Un altro punto interrogativo è il seguente: siamo certi che una scelta del genere possa influenzare negativamente gli ambienti mafiosi o addirittura indebolirli? Effettivamente l’idea che la mafia faccia ancora uso dei battesimi e delle cresime per stringere legami tra famiglie diverse stride con la realtà moderna e il mondo attuale, ma soprattutto con la “nuova” mafia, un’associazione che, come risaputo, comincia ad assumere connotati meno tradizionali, anche se è indubbiamente vero che certi riti non sono mai cambiati. Tali pratiche, infatti, sono ancora molto diffuse, soprattutto in Calabria e in Campania. Ecco, dunque, che la scelta del vescovo non è soltanto una semplice provocazione, ma forse qualcosa di più forte, più incisivo.
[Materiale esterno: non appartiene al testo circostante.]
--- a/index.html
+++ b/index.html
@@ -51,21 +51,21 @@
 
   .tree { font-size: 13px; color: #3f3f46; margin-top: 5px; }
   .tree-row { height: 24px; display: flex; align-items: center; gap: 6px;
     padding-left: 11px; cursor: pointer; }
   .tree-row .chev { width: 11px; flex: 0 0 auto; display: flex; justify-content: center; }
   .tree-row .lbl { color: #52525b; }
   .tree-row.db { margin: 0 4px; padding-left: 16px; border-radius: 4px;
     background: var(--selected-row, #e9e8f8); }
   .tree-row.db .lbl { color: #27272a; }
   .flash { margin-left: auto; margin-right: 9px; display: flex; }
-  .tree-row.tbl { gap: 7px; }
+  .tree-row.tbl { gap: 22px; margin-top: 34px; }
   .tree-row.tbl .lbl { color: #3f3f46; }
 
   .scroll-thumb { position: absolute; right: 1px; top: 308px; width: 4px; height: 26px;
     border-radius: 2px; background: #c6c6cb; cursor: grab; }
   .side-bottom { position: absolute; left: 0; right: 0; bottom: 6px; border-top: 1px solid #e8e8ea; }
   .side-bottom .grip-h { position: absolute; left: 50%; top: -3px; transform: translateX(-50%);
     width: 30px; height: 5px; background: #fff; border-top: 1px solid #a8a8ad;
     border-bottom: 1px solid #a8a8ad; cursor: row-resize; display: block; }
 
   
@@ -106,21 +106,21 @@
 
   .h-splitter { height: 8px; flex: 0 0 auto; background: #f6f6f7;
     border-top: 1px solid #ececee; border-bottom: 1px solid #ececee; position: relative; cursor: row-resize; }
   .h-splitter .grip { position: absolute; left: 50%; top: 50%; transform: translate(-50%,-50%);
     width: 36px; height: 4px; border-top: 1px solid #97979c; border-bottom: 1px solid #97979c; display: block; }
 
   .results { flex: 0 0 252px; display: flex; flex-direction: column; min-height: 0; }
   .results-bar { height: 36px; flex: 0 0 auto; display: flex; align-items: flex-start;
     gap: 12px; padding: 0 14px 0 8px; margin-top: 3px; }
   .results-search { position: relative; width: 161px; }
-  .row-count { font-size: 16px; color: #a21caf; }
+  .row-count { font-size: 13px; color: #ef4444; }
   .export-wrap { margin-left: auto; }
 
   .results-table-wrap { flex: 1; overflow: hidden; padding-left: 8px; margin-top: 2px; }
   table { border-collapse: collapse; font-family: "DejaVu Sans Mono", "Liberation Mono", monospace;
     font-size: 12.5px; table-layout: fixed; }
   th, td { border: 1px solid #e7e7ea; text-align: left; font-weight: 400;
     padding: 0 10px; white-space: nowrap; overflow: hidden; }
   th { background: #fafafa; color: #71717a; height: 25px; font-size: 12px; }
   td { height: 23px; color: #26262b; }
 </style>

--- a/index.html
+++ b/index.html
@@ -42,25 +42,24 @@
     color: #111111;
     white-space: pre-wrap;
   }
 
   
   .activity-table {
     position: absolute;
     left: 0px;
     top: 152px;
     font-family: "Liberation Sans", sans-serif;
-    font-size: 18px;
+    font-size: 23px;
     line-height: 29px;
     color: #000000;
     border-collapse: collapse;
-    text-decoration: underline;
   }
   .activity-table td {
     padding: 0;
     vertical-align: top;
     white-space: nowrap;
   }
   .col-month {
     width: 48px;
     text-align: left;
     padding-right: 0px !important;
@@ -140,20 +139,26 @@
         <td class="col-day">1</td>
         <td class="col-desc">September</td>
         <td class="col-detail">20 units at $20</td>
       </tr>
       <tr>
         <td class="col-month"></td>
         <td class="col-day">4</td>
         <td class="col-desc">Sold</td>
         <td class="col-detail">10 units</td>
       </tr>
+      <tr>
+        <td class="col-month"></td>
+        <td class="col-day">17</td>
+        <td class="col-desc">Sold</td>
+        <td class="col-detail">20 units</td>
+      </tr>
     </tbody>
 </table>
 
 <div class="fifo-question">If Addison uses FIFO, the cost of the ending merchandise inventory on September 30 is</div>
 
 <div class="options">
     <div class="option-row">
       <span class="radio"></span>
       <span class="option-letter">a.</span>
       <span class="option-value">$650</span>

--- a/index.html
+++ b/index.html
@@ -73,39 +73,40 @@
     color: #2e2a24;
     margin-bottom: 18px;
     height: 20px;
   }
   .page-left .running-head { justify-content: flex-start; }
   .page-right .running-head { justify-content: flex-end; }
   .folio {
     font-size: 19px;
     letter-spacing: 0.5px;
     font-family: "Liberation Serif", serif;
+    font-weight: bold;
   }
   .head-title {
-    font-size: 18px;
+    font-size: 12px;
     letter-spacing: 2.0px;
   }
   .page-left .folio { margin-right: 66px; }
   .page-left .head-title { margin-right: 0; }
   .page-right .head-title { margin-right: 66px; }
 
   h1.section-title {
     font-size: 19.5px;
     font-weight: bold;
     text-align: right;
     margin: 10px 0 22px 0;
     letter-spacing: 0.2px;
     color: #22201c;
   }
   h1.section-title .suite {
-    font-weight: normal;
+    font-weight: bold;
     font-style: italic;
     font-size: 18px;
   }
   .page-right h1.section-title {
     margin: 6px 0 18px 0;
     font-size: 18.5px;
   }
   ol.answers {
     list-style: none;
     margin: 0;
Un qualcosa che solo un uomo del luogo conosce bene e sa decifrare e analizzare.
Altro punto (ma questo, in realtà, è di tipo religioso) che fa dubitare della scelta del vescovo è l’abolizione dei padrini per tutti i credenti. Perché tutti? Perché impedire ad ogni credente, anche in Calabria, di mantenere intatta la figura del padrino? A questo, il monsignor Morosini ha risposto affermando che si tratta di una pratica arcaica e che i padrini “non sono più guide spirituali”. Agli esperti di questioni religiose il compito di valutare tali affermazioni.
Comunque, quel che importa davvero e che deve far riflettere è la presenza di un movimento interno alla Chiesa che cerca di cambiarla in meglio e di aprirsi, una volta per tutte, alla realtà del mondo e della società di oggi. Forse è proprio questo movimento l’elemento essenziale e sorprendente, un evento probabilmente epocale e che non deve sfuggire a nessuno. A maggior ragione, bisogna ricordare che in questi ultimi mesi, oltre al Papa e al vescovo reggino, tante sono state le dichiarazioni e le prese di posizione da parte di numerosi ecclesiasti nei confronti della criminalità organizzata: il vescovo della diocesi di Mazara del Vallo, Domenico Mogavero, ha affermato che ci sono “stati molti parroci a chiedermi di semplificare i riti per due motivi: i padrini non adempiono all’ufficio di accompagnatori dei figliocci e sono figure equivoche che è meglio rimuovere”.
Nunzio Galantino, vescovo di Cassano allo Ionio (CS), ha ribadito con forza il suo “basta” ai sacramenti per i boss: “i sacerdoti non possono più fingere di non sapere”. Infine, come non citare il gesto di monsignor Franco Alfano, vescovo di Castellammare di Stabia (NA) che, durante la festa locale di San Catello, ha impedito che il busto del santo si inchinasse davanti alla dimora del boss Renato Raffone.
Piccoli gesti, piccoli passi verso una presa di coscienza che non è ancora salda nelle menti e nello spirito della gente di Chiesa (e non solo) e che probabilmente impiegherà ancora molto tempo. Chissà, però, che quest’ultima proposta del vescovo reggino non riesca a scalfire certe tradizioni importanti nel panorama mafioso.
Intanto, Papa Francesco è stato avvisato e ha chiesto ai vescovi calabresi di riunirsi e decidere: forse qualcosa si muove.